19. Removal of Life Support: In the absence of a living will to that effect by the patient, hospitals and ethics committees of hospitals should not have the authority to arbitrarily remove life support from a patient. If there is no written patient directive, the hospital should be required by law to seek and get the approval of the next of kin to remove life-support. If the legal next of kin objects, ethics committees of hospitals should not have the authority to remove life support from said patients.
20. Survivor Stories in the Media and on the Web: We caution families to think twice about releasing detailed information about their family member with a brain injury in the form of photos, stories, confidential information, etc. in newspapers, on the Internet, or in any other means of public distribution. It may be better for the person with the brain injury in the long run if his or her story is not broadcast all over the airways, the news media or the Internet. But this is for each family to decide. And if and when the person with the brain injury is ready, he or she can share whatever information he or she thinks is warranted.

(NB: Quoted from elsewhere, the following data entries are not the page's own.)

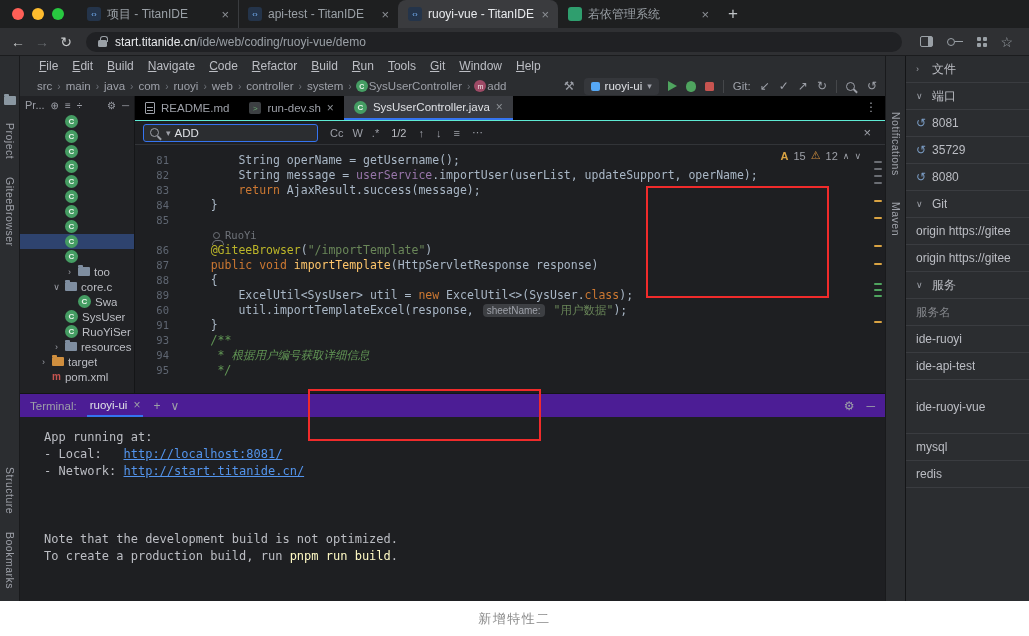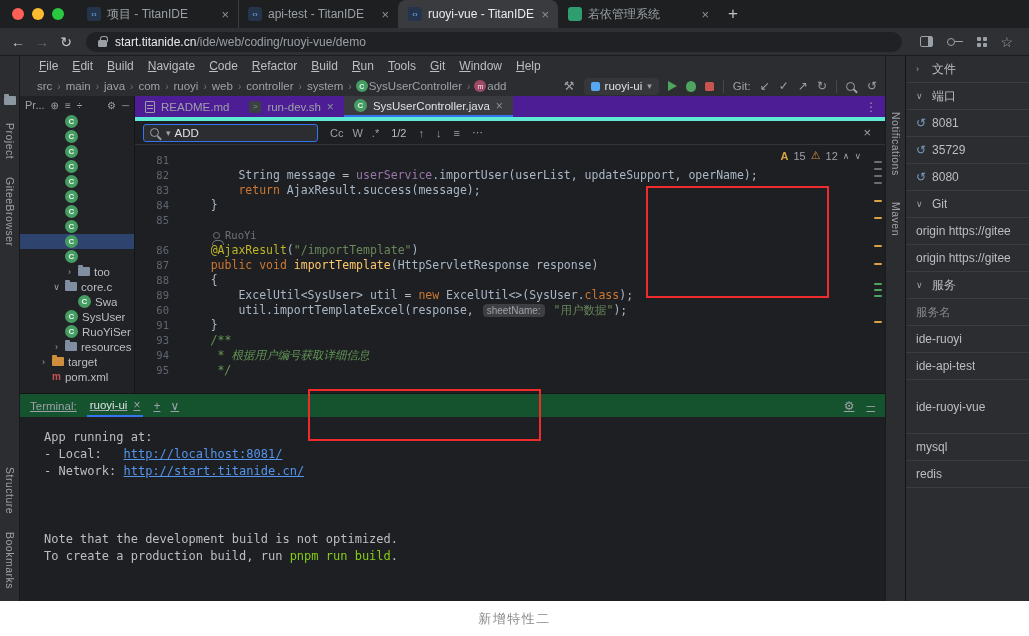--- a/index.html
+++ b/index.html
@@ -83,21 +83,21 @@
   .ico-sm{width:12px;height:12px;font-size:7px;}
   .ico-method{width:12px;height:12px;border-radius:50%;background:#9e4a66;color:#f5eaec;font-size:7px;display:flex;align-items:center;justify-content:center;flex:none;}
   .ico-folder{width:12px;height:9px;background:#7f8ea0;border-radius:1px;position:relative;flex:none;}
   .ico-folder::before{content:"";position:absolute;top:-2px;left:0;width:5px;height:2px;background:inherit;border-radius:1px 1px 0 0;}
   .ico-folder.ex{background:#cf8e3e;}
   .ico-maven{color:#c75450;font-weight:bold;font-size:10px;flex:none;}
   .ico-sh{width:12px;height:12px;background:#3d4043;color:#6aab73;font-size:8px;display:flex;align-items:center;justify-content:center;border-radius:2px;flex:none;}
   .ico-file{width:10px;height:12px;border:1px solid #9da0a8;border-radius:1px;background:repeating-linear-gradient(transparent 0 2px,#9da0a8 2px 3px) center/6px 7px no-repeat;flex:none;}
 
   .editor{flex:1;display:flex;flex-direction:column;min-width:0;background:#1e1f22;}
-  .etabs{height:25px;background:#4c1d95;border-bottom:4px solid #5eead4;display:flex;align-items:stretch;position:relative;flex:none;}
+  .etabs{height:25px;background:#000000;border-bottom:1px solid #5eead4;display:flex;align-items:stretch;position:relative;flex:none;}
   .etab{display:flex;align-items:center;gap:6px;padding:0 10px;font-size:11.5px;color:#9da0a8;}
   .etab.active{background:#393b40;color:#dfe1e5;border-bottom:2px solid #3574f0;}
   .etab-close{color:#8d9196;font-size:12px;}
   .kebab{margin-left:auto;color:#9da0a8;padding:4px 8px;font-size:12px;}
 
   .findbar{height:24px;background:#1e1f22;border-bottom:1px solid #323438;display:flex;align-items:center;gap:12px;padding:0 8px;flex:none;}
   .find-input{width:175px;height:18px;background:#2b2d30;border:1px solid #3574f0;border-radius:3px;display:flex;align-items:center;gap:4px;padding:0 6px;color:#dfe1e5;font-size:11.5px;}
   .find-toggles{display:flex;gap:9px;}
   .find-toggle{color:#9da0a8;font-size:11px;}
   .find-count{color:#bcbec4;font-size:11px;}
@@ -117,28 +117,28 @@
   .author-ico::after{content:"";position:absolute;left:-2.5px;top:7px;width:10px;height:4px;border:1px solid #6f737a;border-bottom:none;border-radius:5px 5px 0 0;}
   .stripe{width:14px;flex:none;position:relative;}
   .tick{position:absolute;right:3px;width:8px;height:2px;border-radius:1px;}
   .inspections{position:absolute;top:4px;right:24px;display:flex;gap:5px;align-items:center;font-family:"Liberation Sans",sans-serif;}
   .insp-a{color:#d9a343;font-size:11px;font-weight:bold;}
   .insp-w{color:#cf8e3e;font-size:11px;}
   .insp-count{color:#9da0a8;font-size:11px;}
   .insp-arrow{color:#9da0a8;font-size:9px;}
 
   .terminal{height:208px;display:flex;flex-direction:column;border-top:1px solid #141517;flex:none;}
-  .t-header{height:23px;background:#14532d;display:flex;align-items:center;gap:10px;padding:0 10px;font-size:11.5px;color:#9da0a8;flex:none;text-decoration:underline;}
+  .t-header{height:23px;background:#4c1d95;display:flex;align-items:center;gap:10px;padding:0 10px;font-size:11.5px;color:#9da0a8;flex:none;}
   .t-tab{display:flex;align-items:center;gap:6px;height:100%;color:#dfe1e5;border-bottom:2px solid #3574f0;padding:0 3px;}
   .t-ico{color:#9da0a8;font-size:12px;}
   .t-right{margin-left:auto;display:flex;gap:12px;align-items:center;}
   .t-content{flex:1;background:#1e1f22;padding:12px 0 0 24px;font-family:"DejaVu Sans Mono",monospace;font-size:12px;line-height:17px;color:#bcbec4;overflow:hidden;}
   .tline{white-space:pre;}
   .tlink{color:#5394ec;text-decoration:underline;}
-  .tcmd{color:#84cc16;}
+  .tcmd{color:#fef9c3;}
 
   .drawer{width:124px;background:#2b2d30;border-left:1px solid #141517;font-size:12px;color:#bcbec4;overflow:hidden;}
   .d-row{display:flex;align-items:center;height:27px;padding:0 10px;border-bottom:1px solid #3a3c40;gap:6px;white-space:nowrap;overflow:hidden;}
   .d-row.tall{height:54px;align-items:center;}
   .d-chev{color:#9da0a8;font-size:9px;width:10px;flex:none;}
   .d-label{overflow:hidden;}
   .d-sub{color:#85878c;font-size:11.5px;}
   .port-ico{color:#7a9cc4;font-size:12px;flex:none;}
 
   .caption-band{position:absolute;left:0;right:0;top:601px;height:35px;background:#ffffff;display:flex;align-items:center;justify-content:center;}
@@ -418,20 +418,21 @@
             <span class="find-ico">↓</span>
             <span class="find-ico">≡</span>
             <span class="find-ico">⋯</span>
             <span class="find-close">×</span>
           </div>
 
           <div class="codewrap">
             <div class="code-scroll">
                 <div class="cline">
                   <span class="gut">81</span>
+                  <span class="ctext"><span class="tk-d">        String operName = getUsername();</span></span>
                 </div>
                 <div class="cline">
                   <span class="gut">82</span>
                   <span class="ctext"><span class="tk-d">        String message = </span><span class="tk-f">userService</span><span class="tk-d">.importUser(userList, updateSupport, operName);</span></span>
                 </div>
                 <div class="cline">
                   <span class="gut">83</span>
                   <span class="ctext"><span class="tk-d">        </span><span class="tk-k">return</span><span class="tk-d"> AjaxResult.success(message);</span></span>
                 </div>
                 <div class="cline">
@@ -441,21 +442,21 @@
                 <div class="cline">
                   <span class="gut">85</span>
                   <span class="ctext"></span>
                 </div>
                 <div class="cline hintline">
                   <span class="gut"></span>
                   <span class="ctext"><span class="author-ico"></span><span>RuoYi</span></span>
                 </div>
                 <div class="cline">
                   <span class="gut">86</span>
-                  <span class="ctext"><span class="tk-a">    @AjaxResult</span><span class="tk-d">(</span><span class="tk-s">"/importTemplate"</span><span class="tk-d">)</span></span>
+                  <span class="ctext"><span class="tk-a">    @GiteeBrowser</span><span class="tk-d">(</span><span class="tk-s">"/importTemplate"</span><span class="tk-d">)</span></span>
                 </div>
                 <div class="cline">
                   <span class="gut">87</span>
                   <span class="ctext"><span class="tk-k">    public void </span><span class="tk-m">importTemplate</span><span class="tk-d">(HttpServletResponse response)</span></span>
                 </div>
                 <div class="cline">
                   <span class="gut">88</span>
                   <span class="ctext"><span class="tk-d">    {</span></span>
                 </div>
                 <div class="cline">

21. Terminology: We would like to see consistent definitions as to the nature of the terms Acquired Brain Injury (ABI) and Traumatic Brain Injury (TBI) across the educational, governmental, legal, medical, and larger community. For example, in some medical quarters ABI and TBI are interchangeable terms. In others, ABI is defined as hypoxic or stroke-related, not TBI related. Some authorities add degenerative disorders into the definition of ABI; others specifically exclude such disorders from the definition. The various interpretations of the term acquired brain injury are causing confusion for people with ABI. The Brain Injury Network uses the following definition for ABI:
An acquired brain injury (ABI) is an injury to the brain, that has occurred after birth, but is not related to congenital defect or degenerative disease. Causes of ABI include (but are not limited to) hypoxia, illness, infection, stroke, substance abuse, toxic exposure, trauma, and tumor. ABI may cause temporary or permanent impairment in such areas as cognitive, emotional, metabolic, motor, perceptual motor and/or sensory brain function.
22. Universal Health Care: We encourage the establishment of a national system of health care that sees to it that all citizens in the United States of America have health insurance. We also encourage the establishment of universal health care in all nations of the world.